Change listing data:

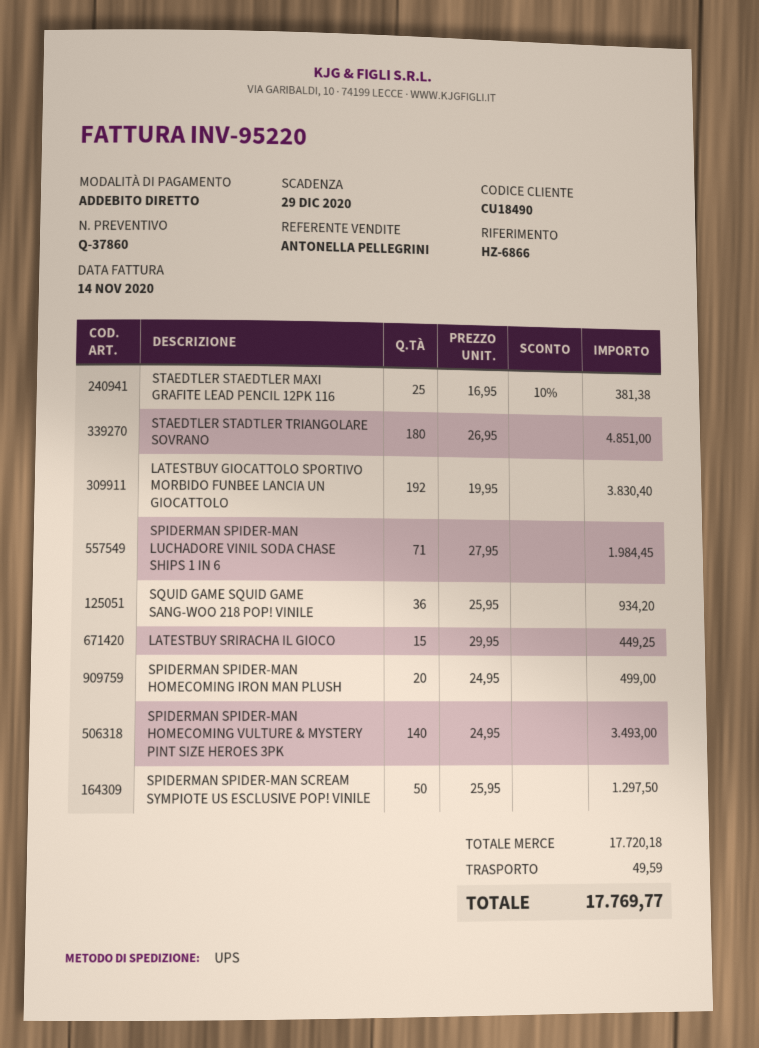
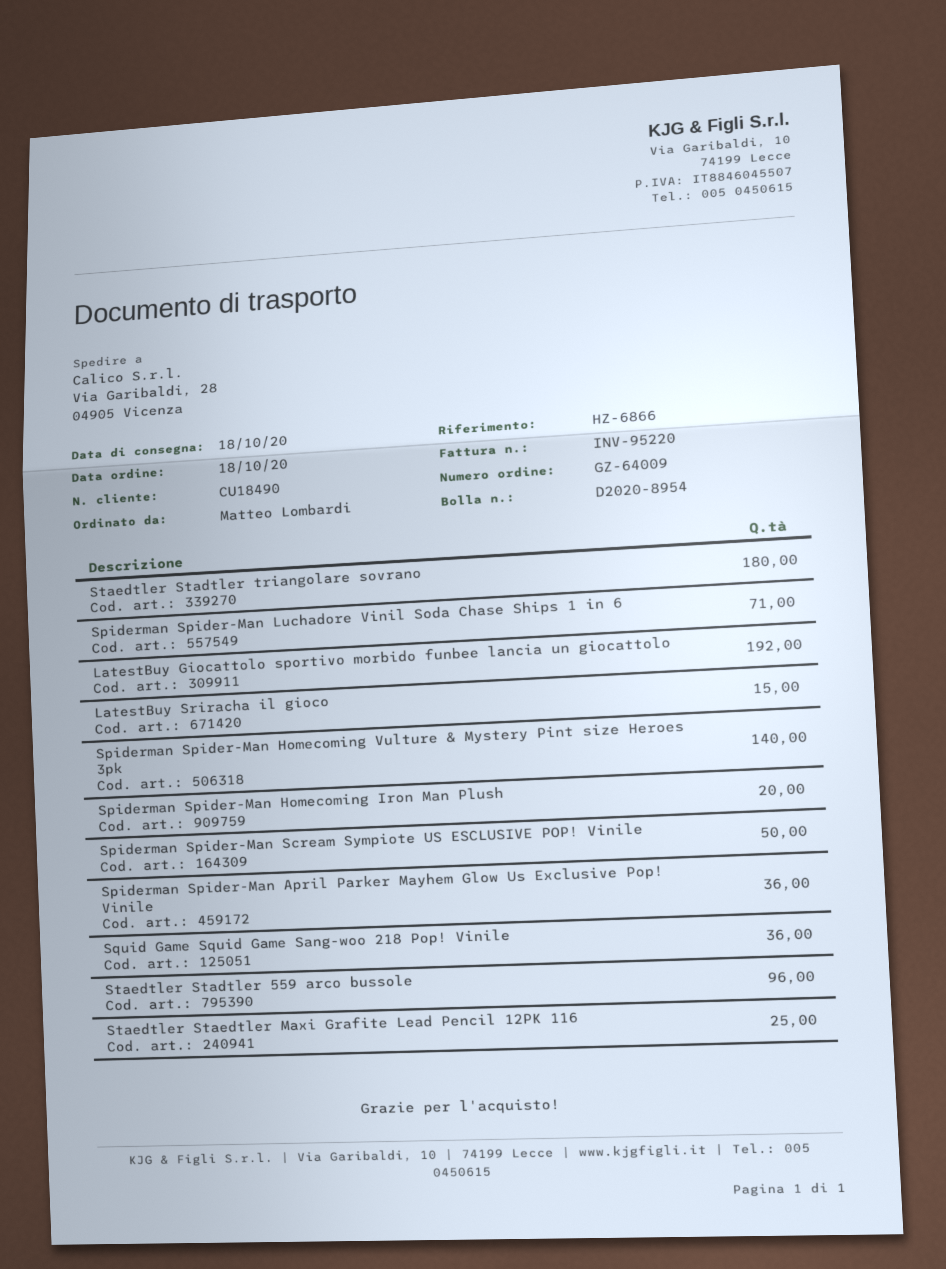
Spiderman Spider-Man April Parker Mayhem Glow Us Exclusive Pop! Vinile: none -> 36
Staedtler Stadtler 559 arco bussole: none -> 96

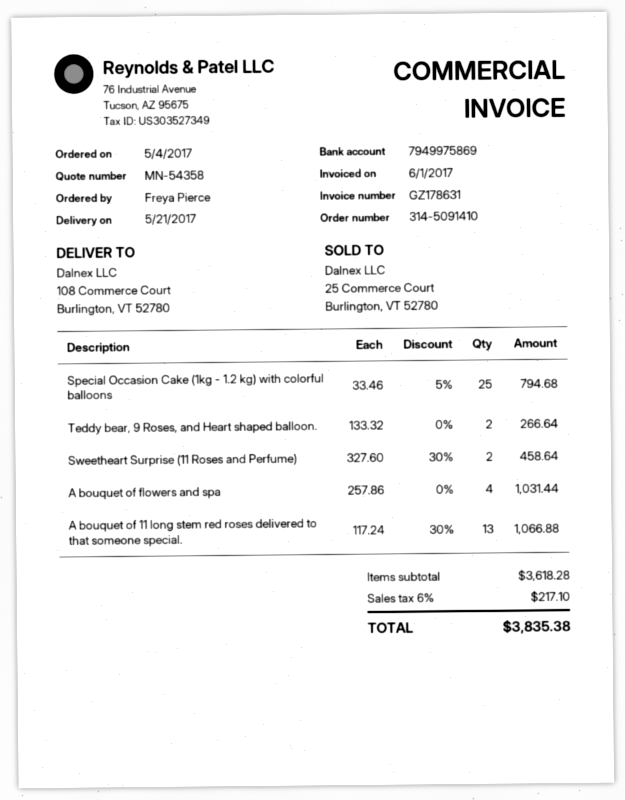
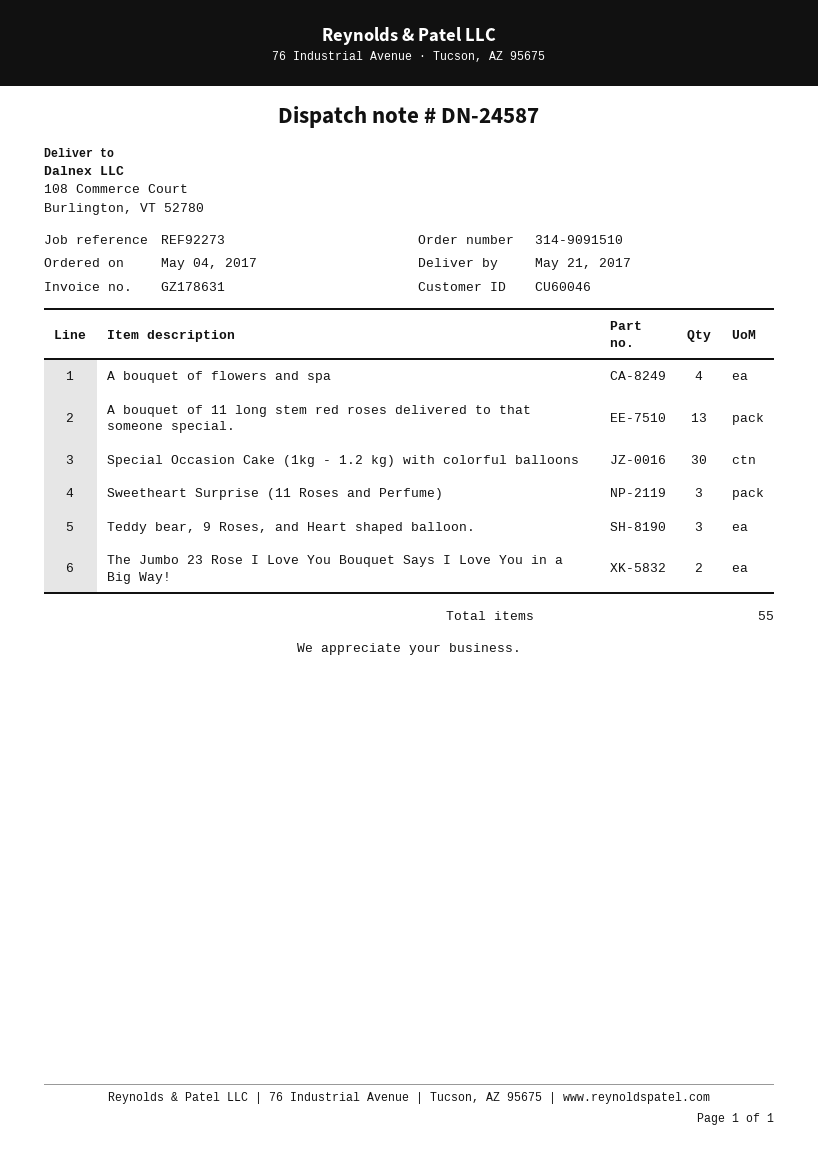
order number: 314-5091410 -> 314-9091510
Special Occasion Cake (1kg - 1.2 kg) with colorful balloons: 25 -> 30
Teddy bear, 9 Roses, and Heart shaped balloon.: 2 -> 3
Sweetheart Surprise (11 Roses and Perfume): 2 -> 3
The Jumbo 23 Rose I Love You Bouquet Says I Love You in a Big Way!: none -> 2

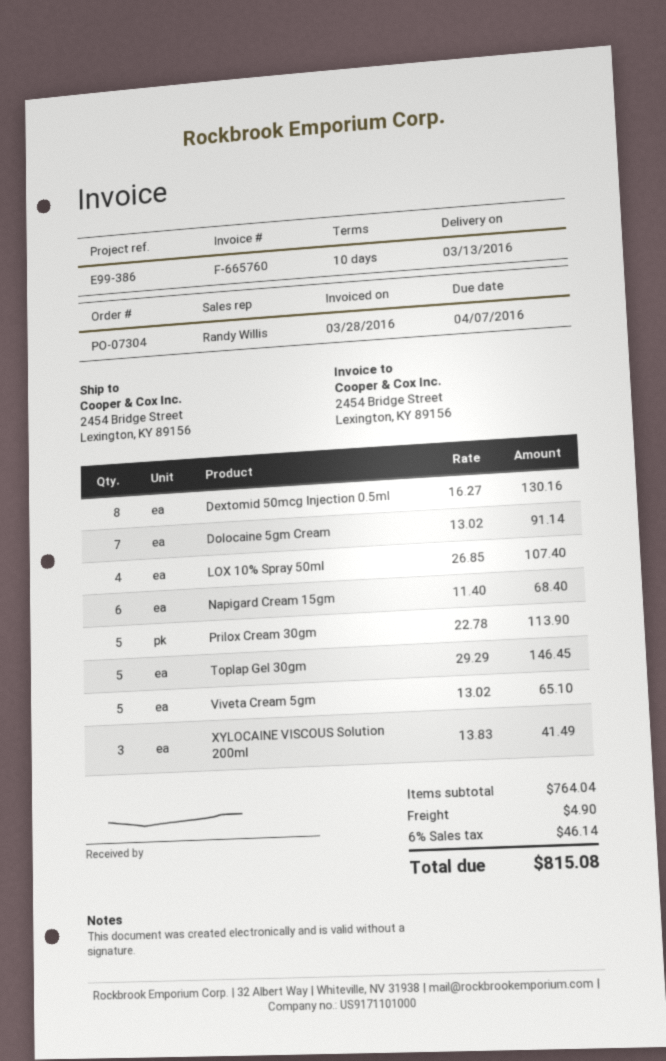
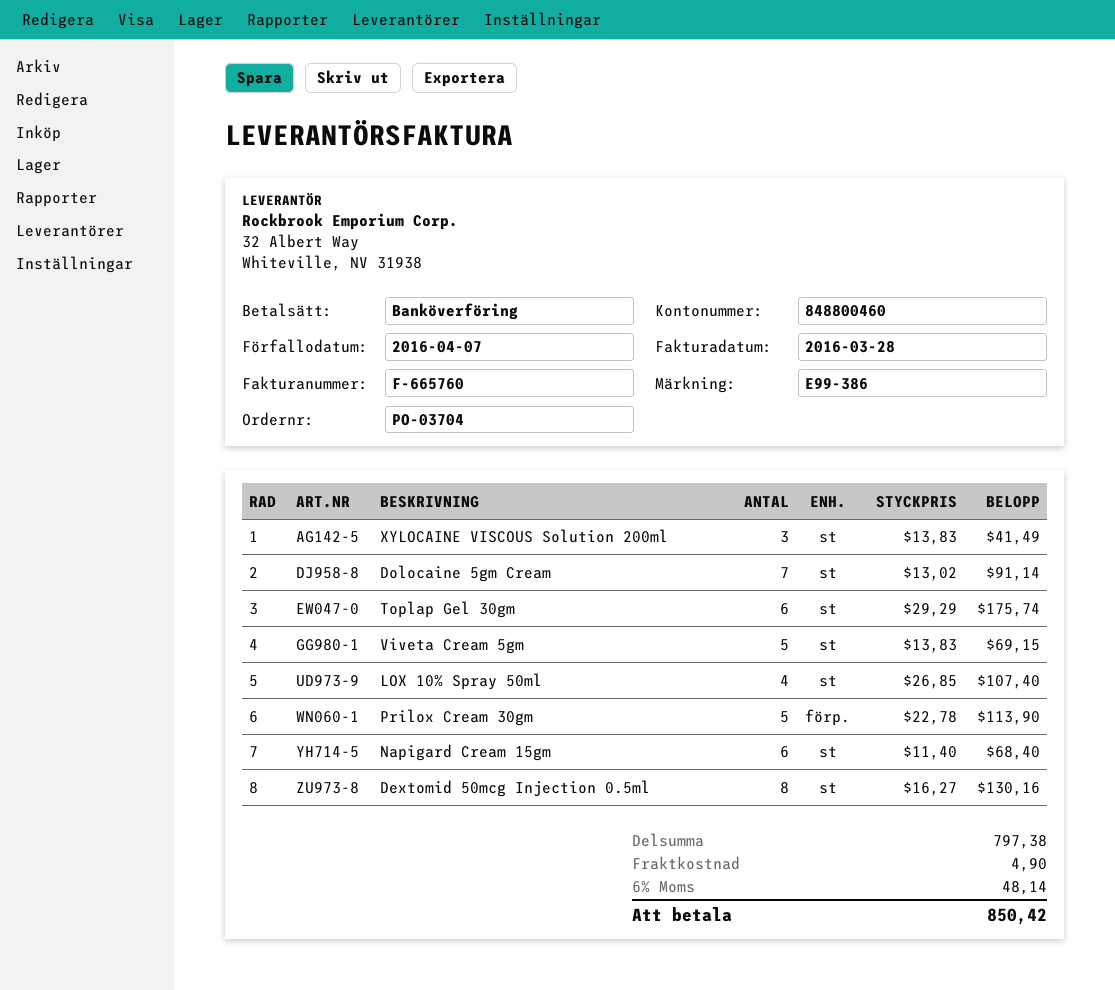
order number: PO-07304 -> PO-03704
Toplap Gel 30gm: 5 x 29.29 = 146.45 -> 6 x 29.29 = 175.74
Viveta Cream 5gm: 5 x 13.02 = 65.10 -> 5 x 13.83 = 69.15
subtotal: 764.04 -> 797.38
tax: 6% = 46.14 -> 6% = 48.14
total: 815.08 -> 850.42

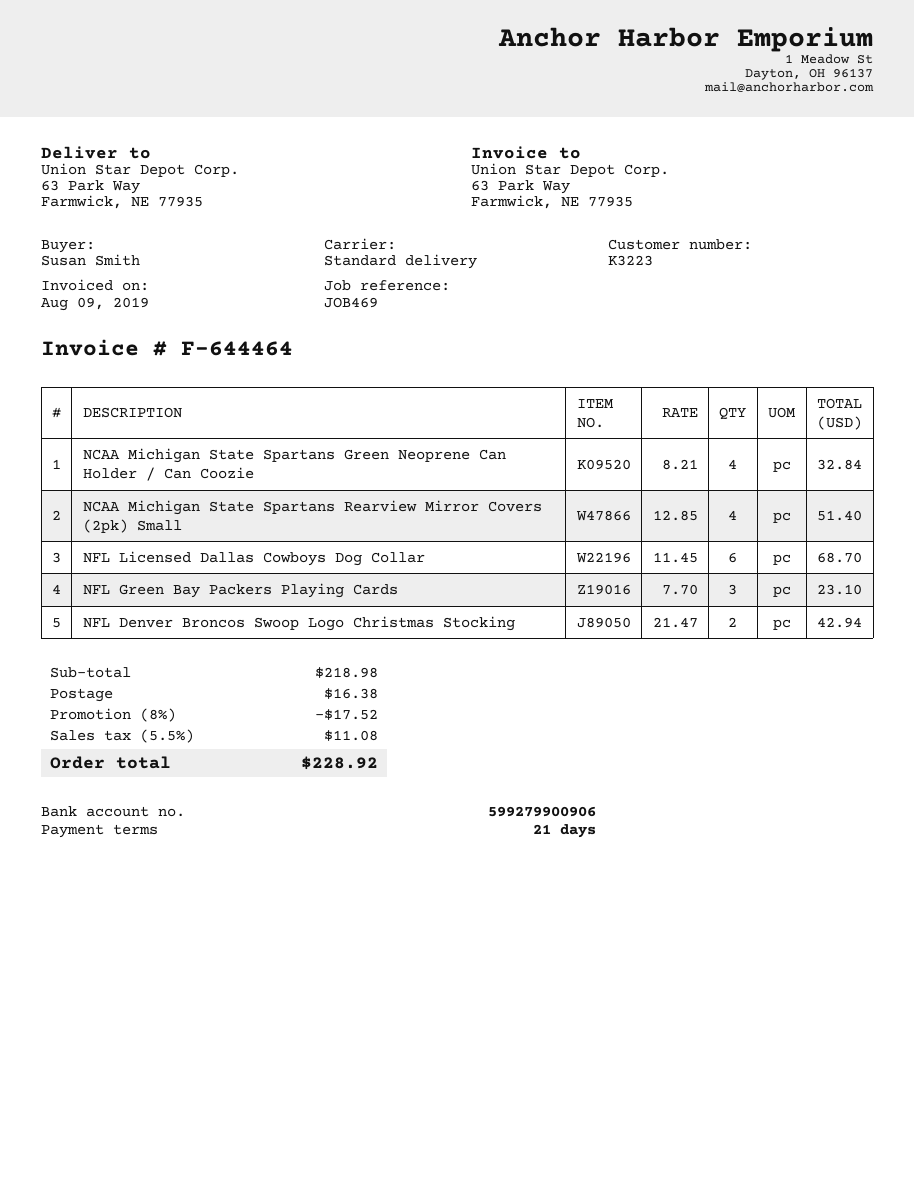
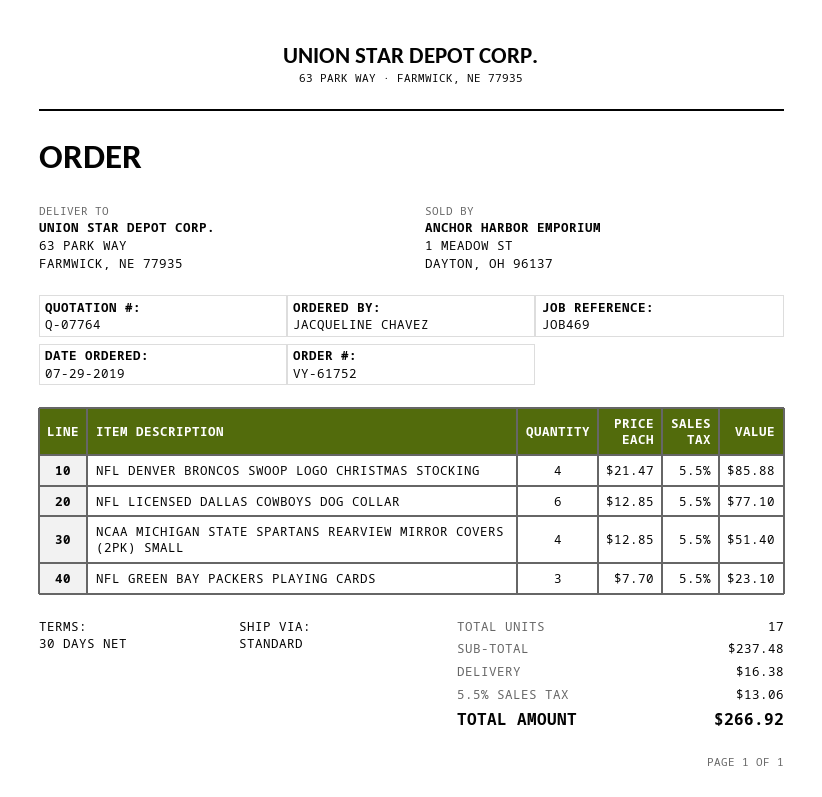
payment terms: 21 days -> 30 days
ordered by: Susan Smith -> JACQUELINE CHAVEZ
NCAA Michigan State Spartans Green Neoprene Can Holder / Can Coozie: 4 x 8.21 = 32.84 -> none
NFL Licensed Dallas Cowboys Dog Collar: 6 x 11.45 = 68.70 -> 6 x 12.85 = 77.10
NFL Denver Broncos Swoop Logo Christmas Stocking: 2 x 21.47 = 42.94 -> 4 x 21.47 = 85.88
subtotal: 218.98 -> 237.48
discount: 8% = 17.52 -> none
tax: 5.5% = 11.08 -> 5.5% = 13.06
total: 228.92 -> 266.92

→ **WHAT THE TASK REQUIRES**:
Nothing but the records, repeated exactly and stripped of pictures, should appear in the answer.

→ **RESULT**:
Spiderman Spider-Man April Parker Mayhem Glow Us Exclusive Pop! Vinile: none -> 36
Staedtler Stadtler 559 arco bussole: none -> 96

order number: 314-5091410 -> 314-9091510
Special Occasion Cake (1kg - 1.2 kg) with colorful balloons: 25 -> 30
Teddy bear, 9 Roses, and Heart shaped balloon.: 2 -> 3
Sweetheart Surprise (11 Roses and Perfume): 2 -> 3
The Jumbo 23 Rose I Love You Bouquet Says I Love You in a Big Way!: none -> 2

order number: PO-07304 -> PO-03704
Toplap Gel 30gm: 5 x 29.29 = 146.45 -> 6 x 29.29 = 175.74
Viveta Cream 5gm: 5 x 13.02 = 65.10 -> 5 x 13.83 = 69.15
subtotal: 764.04 -> 797.38
tax: 6% = 46.14 -> 6% = 48.14
total: 815.08 -> 850.42

payment terms: 21 days -> 30 days
ordered by: Susan Smith -> JACQUELINE CHAVEZ
NCAA Michigan State Spartans Green Neoprene Can Holder / Can Coozie: 4 x 8.21 = 32.84 -> none
NFL Licensed Dallas Cowboys Dog Collar: 6 x 11.45 = 68.70 -> 6 x 12.85 = 77.10
NFL Denver Broncos Swoop Logo Christmas Stocking: 2 x 21.47 = 42.94 -> 4 x 21.47 = 85.88
subtotal: 218.98 -> 237.48
discount: 8% = 17.52 -> none
tax: 5.5% = 11.08 -> 5.5% = 13.06
total: 228.92 -> 266.92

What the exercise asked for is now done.